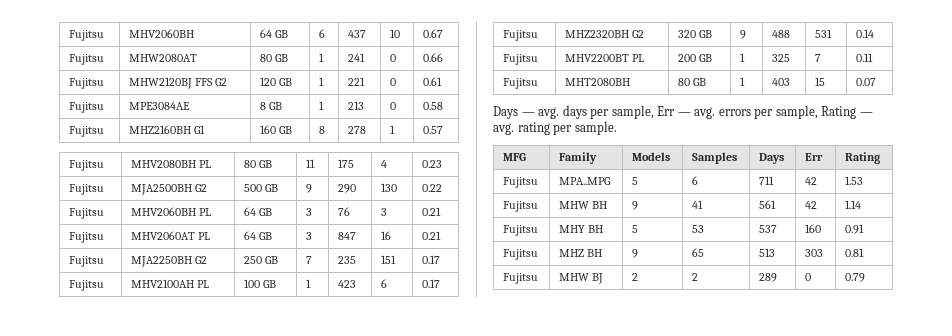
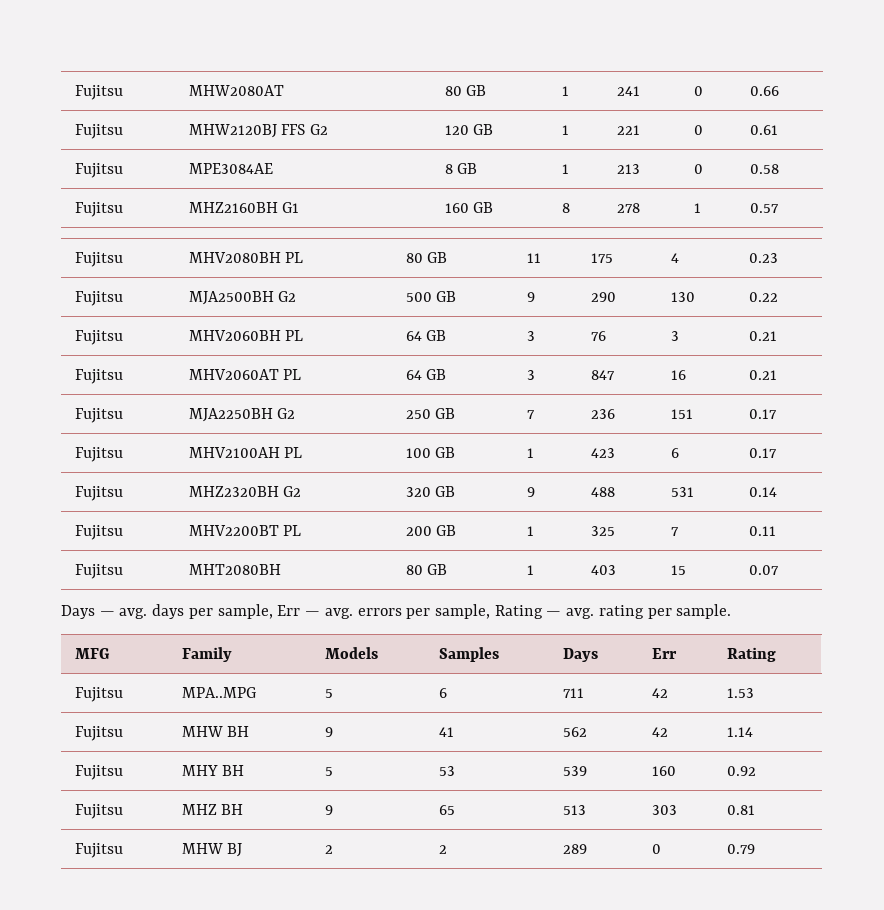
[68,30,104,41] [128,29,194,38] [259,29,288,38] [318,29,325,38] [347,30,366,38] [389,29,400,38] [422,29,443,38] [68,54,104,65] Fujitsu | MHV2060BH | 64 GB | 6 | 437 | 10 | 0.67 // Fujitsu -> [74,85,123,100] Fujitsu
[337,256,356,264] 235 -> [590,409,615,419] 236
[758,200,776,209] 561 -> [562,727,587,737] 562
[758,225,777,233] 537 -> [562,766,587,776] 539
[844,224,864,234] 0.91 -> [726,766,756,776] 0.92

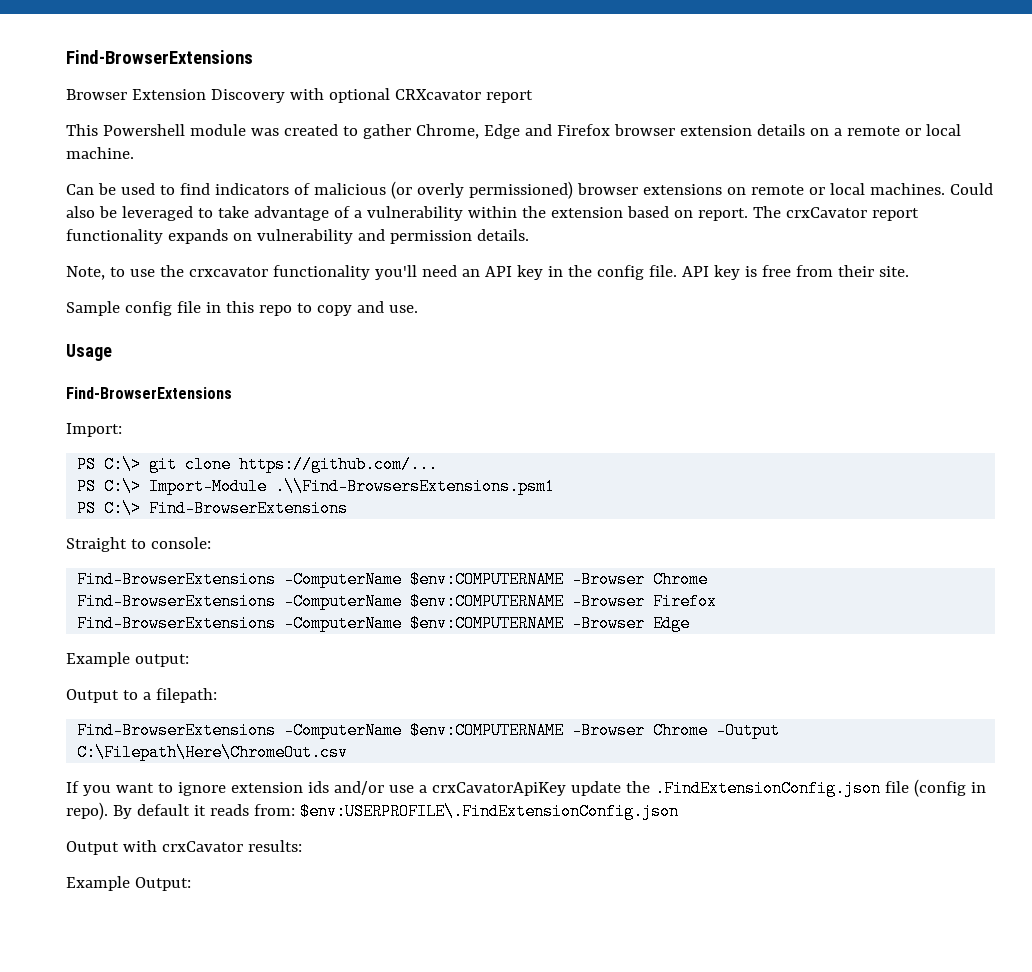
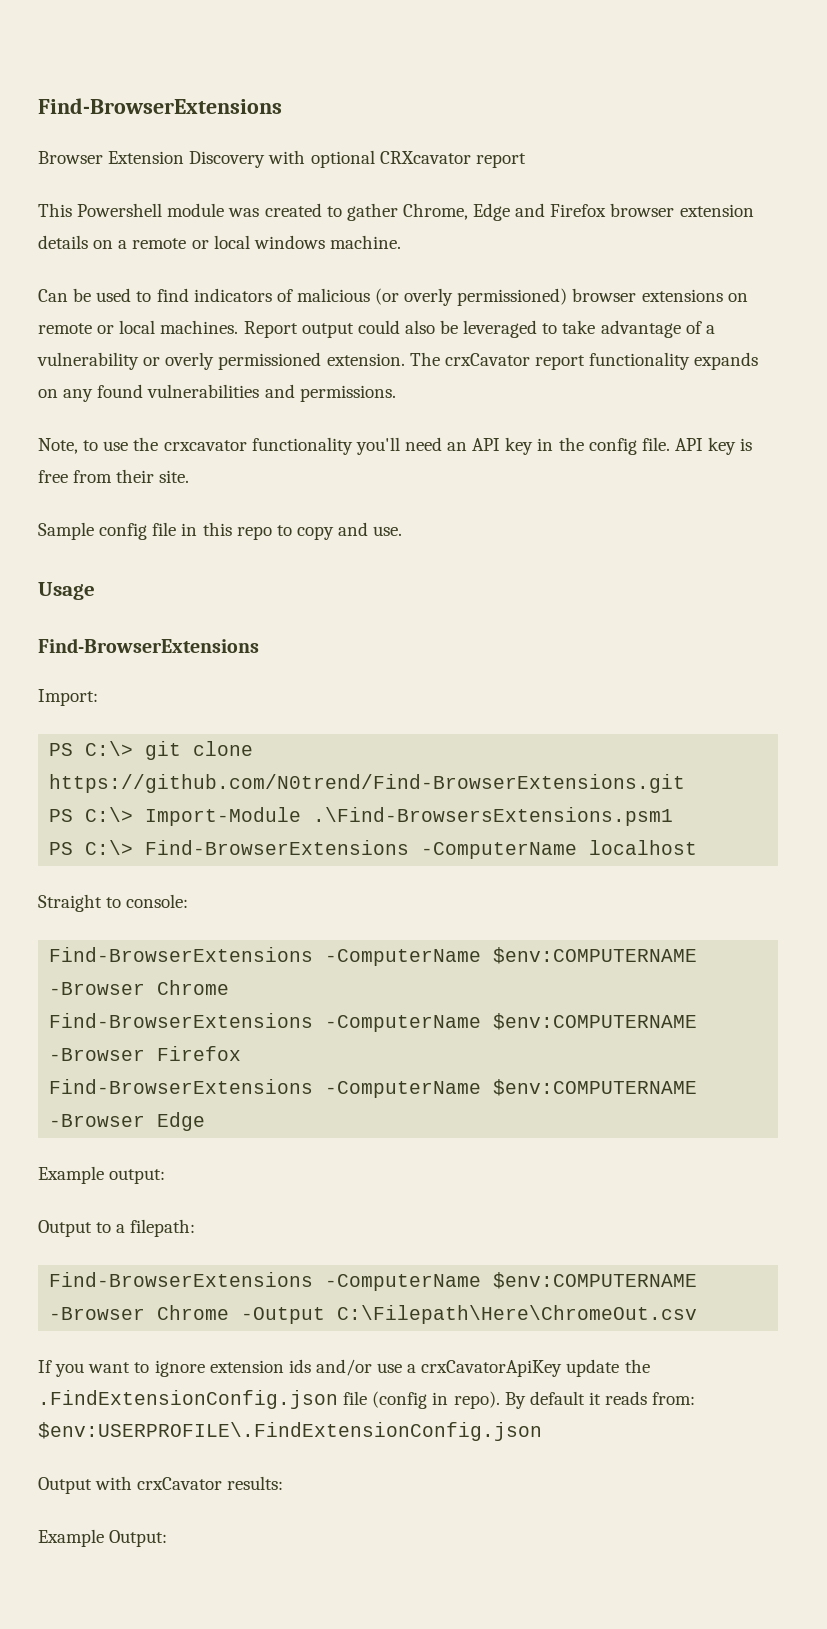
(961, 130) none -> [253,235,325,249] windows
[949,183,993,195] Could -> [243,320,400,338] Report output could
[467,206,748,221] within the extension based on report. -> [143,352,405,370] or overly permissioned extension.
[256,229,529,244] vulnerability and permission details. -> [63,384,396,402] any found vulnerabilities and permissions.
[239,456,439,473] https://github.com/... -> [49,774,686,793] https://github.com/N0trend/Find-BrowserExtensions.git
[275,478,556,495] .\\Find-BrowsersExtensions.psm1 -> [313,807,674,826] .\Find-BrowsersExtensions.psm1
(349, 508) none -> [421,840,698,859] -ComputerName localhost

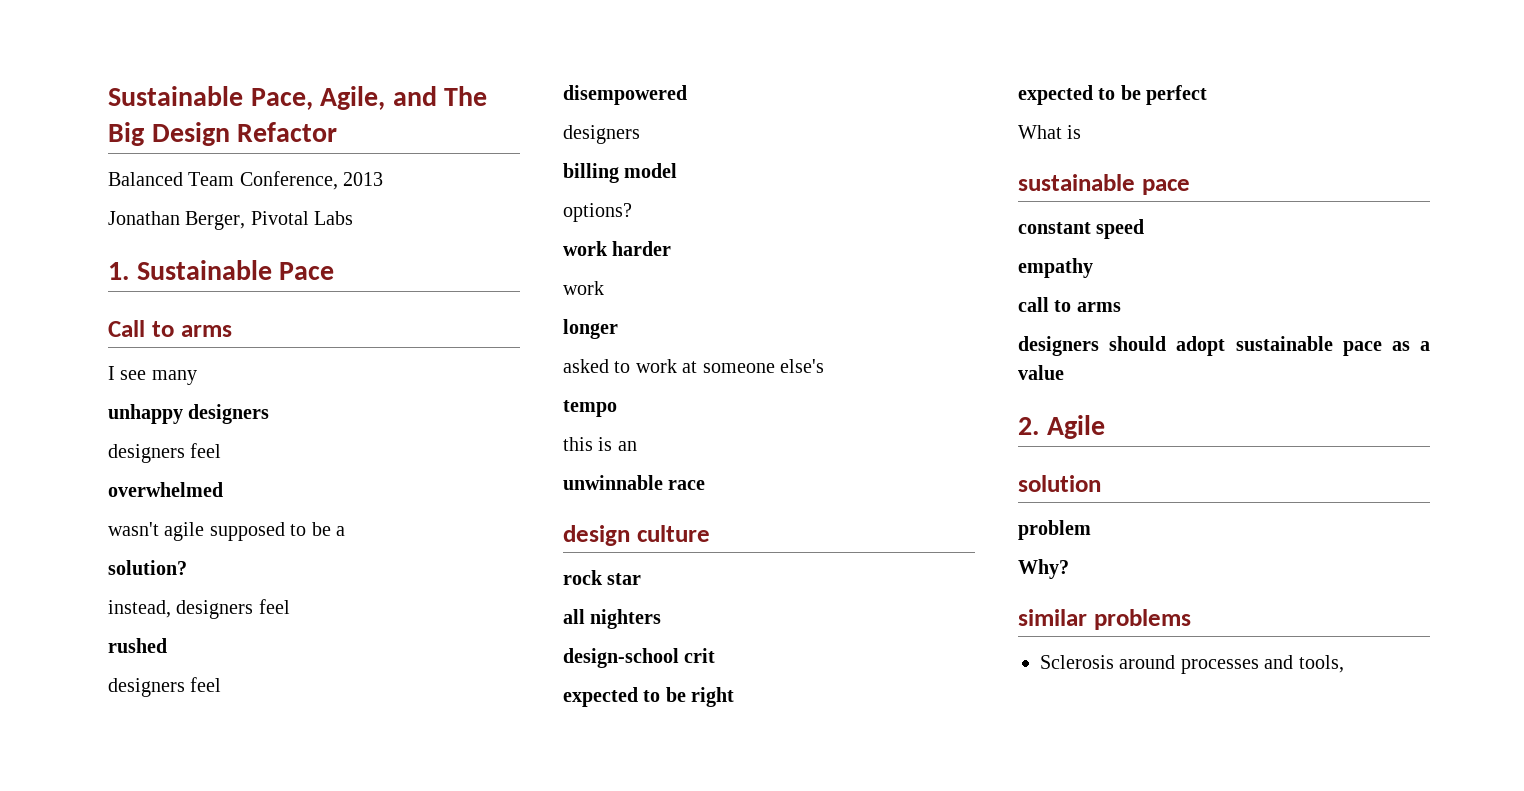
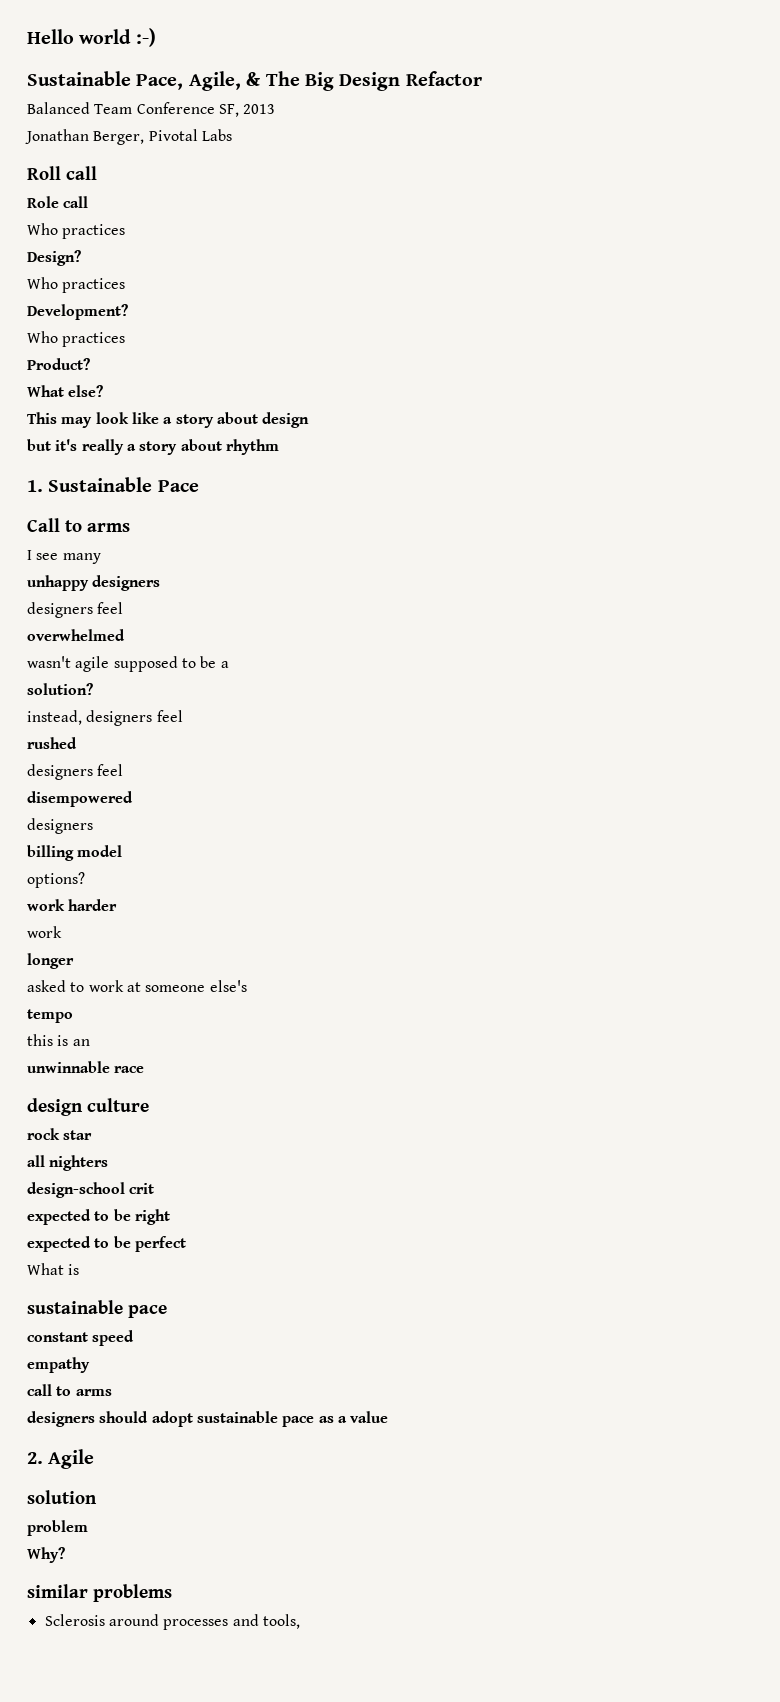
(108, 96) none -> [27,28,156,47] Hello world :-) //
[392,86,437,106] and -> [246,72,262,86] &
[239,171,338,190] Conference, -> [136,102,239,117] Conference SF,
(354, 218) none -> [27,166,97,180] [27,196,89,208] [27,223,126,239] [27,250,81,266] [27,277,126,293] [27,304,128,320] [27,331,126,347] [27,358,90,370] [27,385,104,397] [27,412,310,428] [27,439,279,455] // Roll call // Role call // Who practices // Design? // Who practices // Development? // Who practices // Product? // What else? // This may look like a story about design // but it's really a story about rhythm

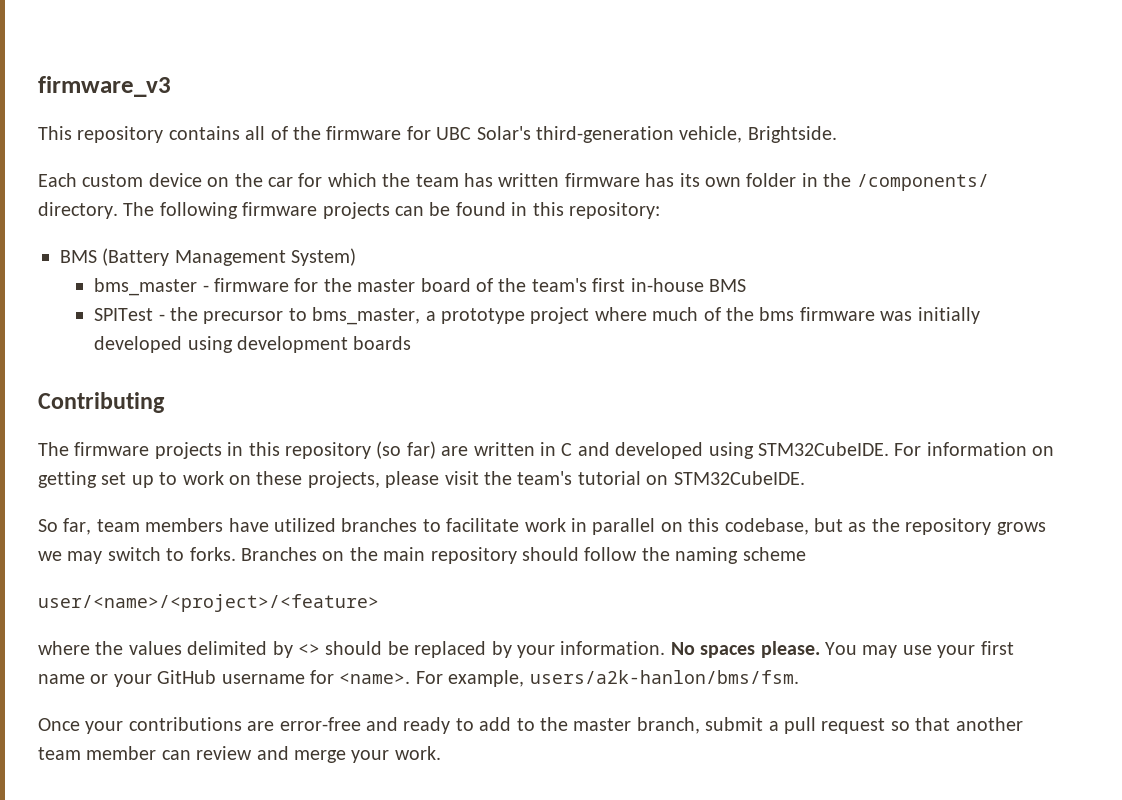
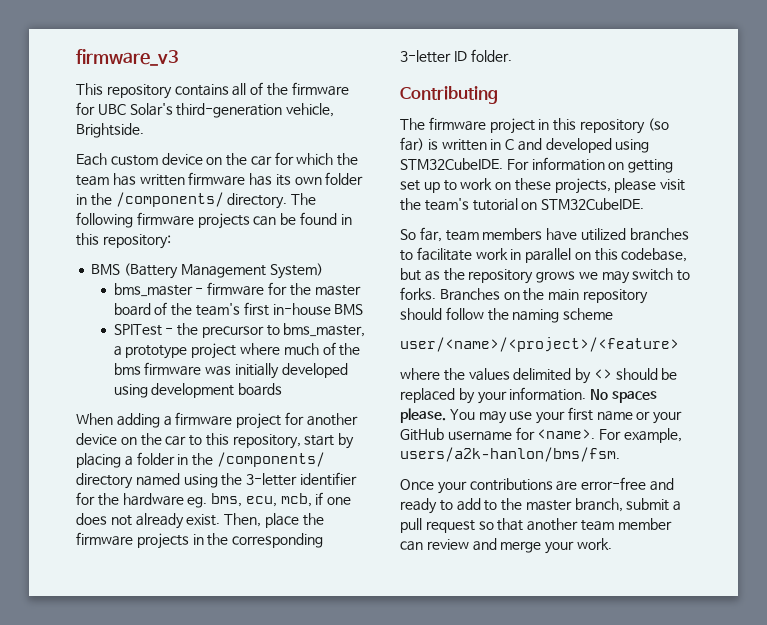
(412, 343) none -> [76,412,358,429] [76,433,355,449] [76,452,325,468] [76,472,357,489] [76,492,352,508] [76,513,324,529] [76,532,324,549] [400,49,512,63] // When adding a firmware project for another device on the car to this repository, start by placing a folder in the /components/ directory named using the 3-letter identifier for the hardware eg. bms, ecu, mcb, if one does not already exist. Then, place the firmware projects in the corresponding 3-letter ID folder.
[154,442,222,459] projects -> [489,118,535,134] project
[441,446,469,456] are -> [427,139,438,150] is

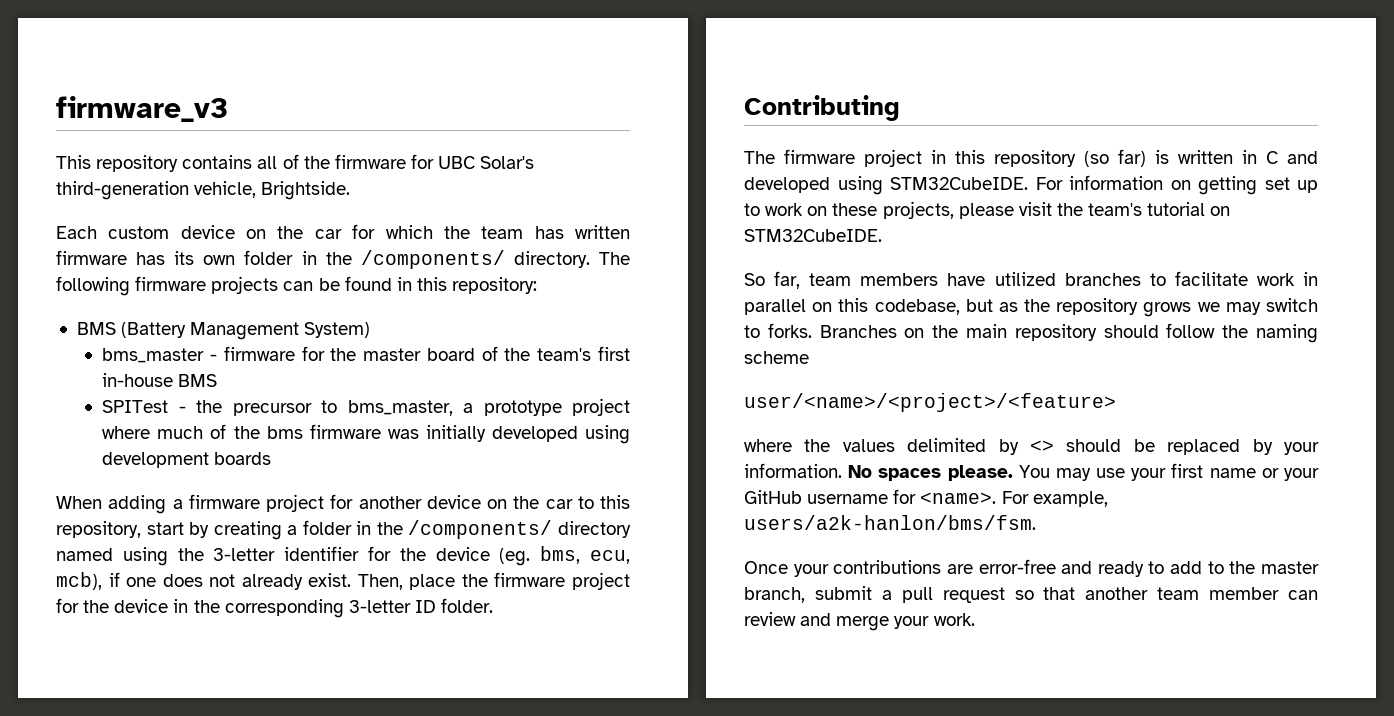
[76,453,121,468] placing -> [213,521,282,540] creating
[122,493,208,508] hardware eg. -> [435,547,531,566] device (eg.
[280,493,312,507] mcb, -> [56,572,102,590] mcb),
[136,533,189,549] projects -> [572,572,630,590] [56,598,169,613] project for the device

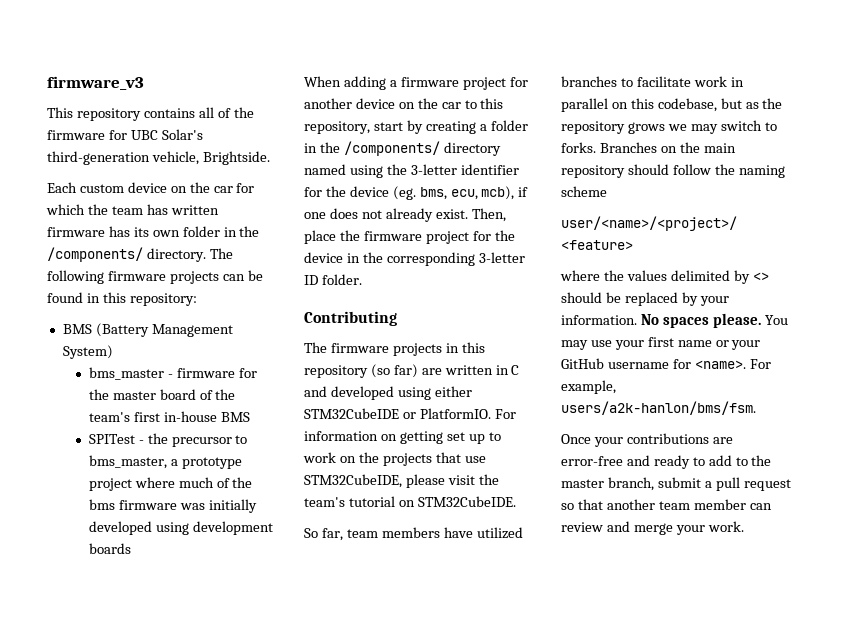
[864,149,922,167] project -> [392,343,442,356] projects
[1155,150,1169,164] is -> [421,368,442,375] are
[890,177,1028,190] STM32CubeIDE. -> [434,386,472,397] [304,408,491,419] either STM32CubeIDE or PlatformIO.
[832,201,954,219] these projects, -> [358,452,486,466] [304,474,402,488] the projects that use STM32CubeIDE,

TASK TO COMPLETE:
Return every entry exactly, dropping the pictures.

EXERCISE RESPONSE:
[68,30,104,41] [128,29,194,38] [259,29,288,38] [318,29,325,38] [347,30,366,38] [389,29,400,38] [422,29,443,38] [68,54,104,65] Fujitsu | MHV2060BH | 64 GB | 6 | 437 | 10 | 0.67 // Fujitsu -> [74,85,123,100] Fujitsu
[337,256,356,264] 235 -> [590,409,615,419] 236
[758,200,776,209] 561 -> [562,727,587,737] 562
[758,225,777,233] 537 -> [562,766,587,776] 539
[844,224,864,234] 0.91 -> [726,766,756,776] 0.92

(961, 130) none -> [253,235,325,249] windows
[949,183,993,195] Could -> [243,320,400,338] Report output could
[467,206,748,221] within the extension based on report. -> [143,352,405,370] or overly permissioned extension.
[256,229,529,244] vulnerability and permission details. -> [63,384,396,402] any found vulnerabilities and permissions.
[239,456,439,473] https://github.com/... -> [49,774,686,793] https://github.com/N0trend/Find-BrowserExtensions.git
[275,478,556,495] .\\Find-BrowsersExtensions.psm1 -> [313,807,674,826] .\Find-BrowsersExtensions.psm1
(349, 508) none -> [421,840,698,859] -ComputerName localhost

(108, 96) none -> [27,28,156,47] Hello world :-) //
[392,86,437,106] and -> [246,72,262,86] &
[239,171,338,190] Conference, -> [136,102,239,117] Conference SF,
(354, 218) none -> [27,166,97,180] [27,196,89,208] [27,223,126,239] [27,250,81,266] [27,277,126,293] [27,304,128,320] [27,331,126,347] [27,358,90,370] [27,385,104,397] [27,412,310,428] [27,439,279,455] // Roll call // Role call // Who practices // Design? // Who practices // Development? // Who practices // Product? // What else? // This may look like a story about design // but it's really a story about rhythm

(412, 343) none -> [76,412,358,429] [76,433,355,449] [76,452,325,468] [76,472,357,489] [76,492,352,508] [76,513,324,529] [76,532,324,549] [400,49,512,63] // When adding a firmware project for another device on the car to this repository, start by placing a folder in the /components/ directory named using the 3-letter identifier for the hardware eg. bms, ecu, mcb, if one does not already exist. Then, place the firmware projects in the corresponding 3-letter ID folder.
[154,442,222,459] projects -> [489,118,535,134] project
[441,446,469,456] are -> [427,139,438,150] is

[76,453,121,468] placing -> [213,521,282,540] creating
[122,493,208,508] hardware eg. -> [435,547,531,566] device (eg.
[280,493,312,507] mcb, -> [56,572,102,590] mcb),
[136,533,189,549] projects -> [572,572,630,590] [56,598,169,613] project for the device

[864,149,922,167] project -> [392,343,442,356] projects
[1155,150,1169,164] is -> [421,368,442,375] are
[890,177,1028,190] STM32CubeIDE. -> [434,386,472,397] [304,408,491,419] either STM32CubeIDE or PlatformIO.
[832,201,954,219] these projects, -> [358,452,486,466] [304,474,402,488] the projects that use STM32CubeIDE,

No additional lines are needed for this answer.